Advanced BIObased polyurethanes and fibres for the autoMOTIVE industry with increased environmental sustainability
Vehicles are composed by different materials and a noticeable and fundamental fraction of them (20% w/w) is constituted by plastic material, among which polyurethanes. PU is fundamental since, thanks to its properties, it enables to reduce the overall weight of the car, resulting also in a lower fuel consumption. More and more vehicles’ manufacturers and suppliers are betting on biobased alternatives derived from renewable raw materials, but a biobased plastic able to mimic technical properties of PUs as well as to provide the required aesthetics and haptics has not been developed yet.
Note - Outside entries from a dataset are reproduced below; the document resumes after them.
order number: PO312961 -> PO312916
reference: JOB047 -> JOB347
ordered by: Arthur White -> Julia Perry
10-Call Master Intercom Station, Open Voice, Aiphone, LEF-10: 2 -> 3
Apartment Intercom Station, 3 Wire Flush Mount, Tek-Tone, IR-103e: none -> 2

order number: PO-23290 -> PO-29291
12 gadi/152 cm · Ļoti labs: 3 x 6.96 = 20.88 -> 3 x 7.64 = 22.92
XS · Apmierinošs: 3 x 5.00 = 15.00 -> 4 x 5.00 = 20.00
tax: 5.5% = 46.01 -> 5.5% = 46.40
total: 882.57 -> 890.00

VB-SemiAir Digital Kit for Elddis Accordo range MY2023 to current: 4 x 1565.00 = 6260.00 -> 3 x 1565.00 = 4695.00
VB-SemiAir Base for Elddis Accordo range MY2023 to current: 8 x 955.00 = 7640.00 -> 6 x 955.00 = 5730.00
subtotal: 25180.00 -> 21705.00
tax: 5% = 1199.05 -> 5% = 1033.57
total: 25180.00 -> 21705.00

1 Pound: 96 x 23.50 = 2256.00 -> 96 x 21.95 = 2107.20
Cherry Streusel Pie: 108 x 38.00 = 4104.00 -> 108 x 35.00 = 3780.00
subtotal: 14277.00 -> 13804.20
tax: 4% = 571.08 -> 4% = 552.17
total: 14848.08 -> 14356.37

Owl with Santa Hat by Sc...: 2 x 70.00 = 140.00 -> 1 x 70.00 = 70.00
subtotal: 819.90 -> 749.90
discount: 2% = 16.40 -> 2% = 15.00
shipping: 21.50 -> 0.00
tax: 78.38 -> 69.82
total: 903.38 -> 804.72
The BIOMOTIVE project will pave the ground towards the production and subsequent market penetration of biobased automotive interior parts with enhanced technical performance, improved environmental profile and economic competitiveness, with the aim of replacing the fossil-based, non-biodegradable counterparts. Within the project, innovative and advanced biobased materials with an increased biobased content (60-80%), i.e. thermoplastic polyurethanes, 2-components thermoset polyurethane foams and regenerated natural fibres, will be produced starting from renewable biomass feedstock not in competition with food and feed, leveraging innovative production techniques. Such materials will be validated into cars’ interior parts (door handles and automotive seats) demonstrating advanced properties in terms of resistance to fire, mechanical strength and flexibility as well as improved recyclability of the end-of-life products. The project will also aim at demonstrating an innovative process for the production of up to 80% biobased NIPUs, with moisture-repellant properties. The involvement of external industrial players thorough targeted dissemination events will pave the ground to the widening of the market applications of the developed biomaterials: regenerated fibres from paper-grade wood pulp into textile production and biobased TPUs in nature based solutions within the construction sector.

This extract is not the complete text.